I tried also adding the quorum-count option but the issue is still present. Volume Name: glusterfs1 Type: Replicate Volume ID: f0b13eee-1087-49ab-aae7-48543fa78f2c Status: Started Number of Bricks: 1 x 3 = 3 Transport-type: tcp Bricks: Brick1: 192.168.124.81:/srv/glusterfs/glusterfs1/brick1 Brick2: 192.168.124.82:/srv/glusterfs/glusterfs1/brick1 Brick3: 192.168.124.83:/srv/glusterfs/glusterfs1/brick1 Options Reconfigured: cluster.quorum-count: 2 cluster.quorum-type: auto network.ping-timeout: 10
(In reply to Federico Simoncelli from comment #1) > I tried also adding the quorum-count option but the issue is still present. > > Volume Name: glusterfs1 > Type: Replicate > Volume ID: f0b13eee-1087-49ab-aae7-48543fa78f2c > Status: Started > Number of Bricks: 1 x 3 = 3 > Transport-type: tcp > Bricks: > Brick1: 192.168.124.81:/srv/glusterfs/glusterfs1/brick1 > Brick2: 192.168.124.82:/srv/glusterfs/glusterfs1/brick1 > Brick3: 192.168.124.83:/srv/glusterfs/glusterfs1/brick1 > Options Reconfigured: > cluster.quorum-count: 2 > cluster.quorum-type: auto > network.ping-timeout: 10 quorum-count is used in conjunction with quorum-type. quorum-type of 'auto' overrides quorum-count So set the quorum-type to 'fixed' and then set the quorum-count to '2'
Same behavior with: Volume Name: glusterfs1 Type: Replicate Volume ID: f0b13eee-1087-49ab-aae7-48543fa78f2c Status: Started Number of Bricks: 1 x 3 = 3 Transport-type: tcp Bricks: Brick1: 192.168.124.81:/srv/glusterfs/glusterfs1/brick1 Brick2: 192.168.124.82:/srv/glusterfs/glusterfs1/brick1 Brick3: 192.168.124.83:/srv/glusterfs/glusterfs1/brick1 Options Reconfigured: cluster.quorum-count: 2 cluster.quorum-type: fixed network.ping-timeout: 10
I was able to re-create the bug with the steps given in the bug description. The issue is happening because quorum checks are done only when the fop is issued. If the fop fails in a way which leads to a quorum failure that is not treated in _cbk path. I need to think about how to fix this issue. Will update as soon as I come up with a good way to fix the issue.

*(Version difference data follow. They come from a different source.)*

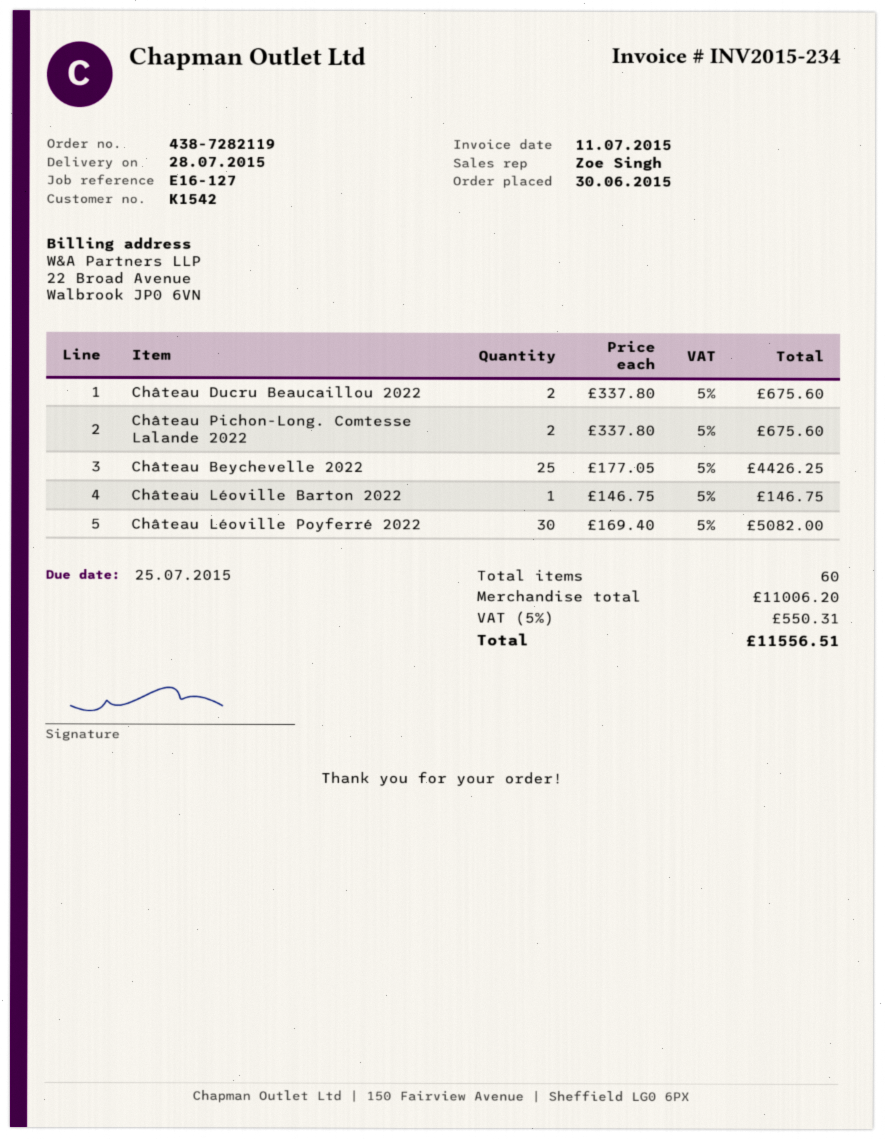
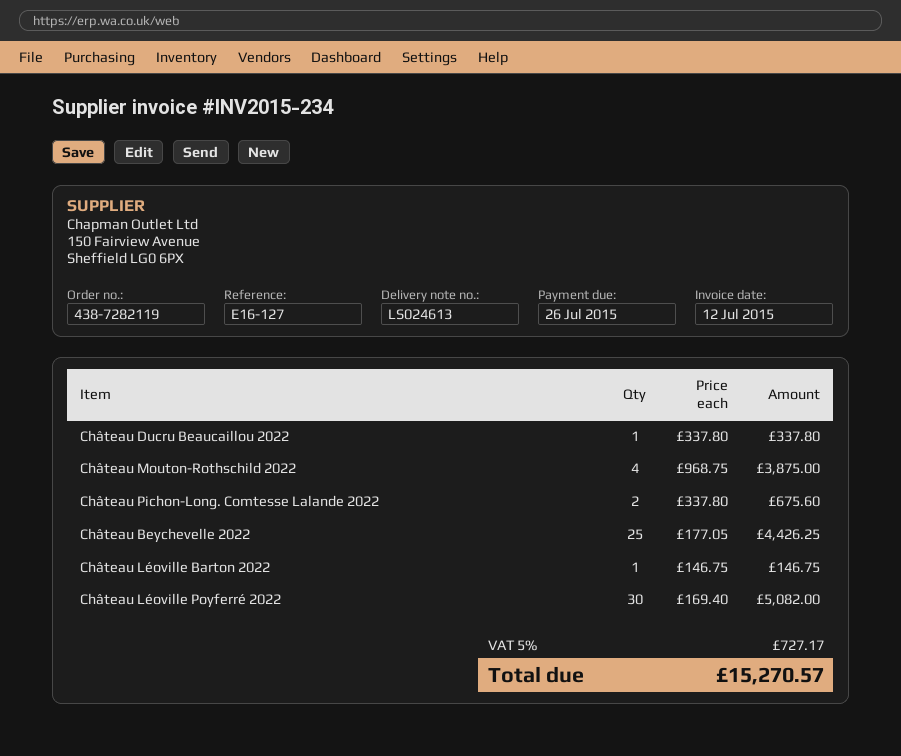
invoice date: 2015-07-11 -> 2015-07-12
due date: 2015-07-25 -> 2015-07-26
Château Ducru Beaucaillou 2022: 2 x 337.80 = 675.60 -> 1 x 337.80 = 337.80
Château Mouton-Rothschild 2022: none -> 4 x 968.75 = 3875.00
tax: 5% = 550.31 -> 5% = 727.17
total: 11556.51 -> 15270.57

REVIEW: http://review.gluster.org/7513 (cluster/afr: Fix bugs in quorum implementation) posted (#1) for review on release-3.5 by Pranith Kumar Karampuri (pkarampu)

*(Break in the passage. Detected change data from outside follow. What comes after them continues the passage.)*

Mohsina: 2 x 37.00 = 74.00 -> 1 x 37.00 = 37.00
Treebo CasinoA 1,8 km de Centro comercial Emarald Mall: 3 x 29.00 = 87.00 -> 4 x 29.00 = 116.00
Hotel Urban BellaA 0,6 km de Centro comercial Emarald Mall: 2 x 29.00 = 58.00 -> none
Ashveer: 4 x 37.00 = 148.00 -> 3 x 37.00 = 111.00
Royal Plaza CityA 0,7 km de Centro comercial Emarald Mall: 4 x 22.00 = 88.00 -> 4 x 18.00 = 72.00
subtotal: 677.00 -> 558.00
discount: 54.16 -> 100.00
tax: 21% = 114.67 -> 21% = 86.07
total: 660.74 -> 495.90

REVIEW: http://review.gluster.org/7600 (cluster/afr: Fix bugs in quorum implementation) posted (#1) for review on master by Pranith Kumar Karampuri (pkarampu)
REVIEW: http://review.gluster.org/7513 (cluster/afr: Fix bugs in quorum implementation) posted (#2) for review on release-3.5 by Pranith Kumar Karampuri (pkarampu)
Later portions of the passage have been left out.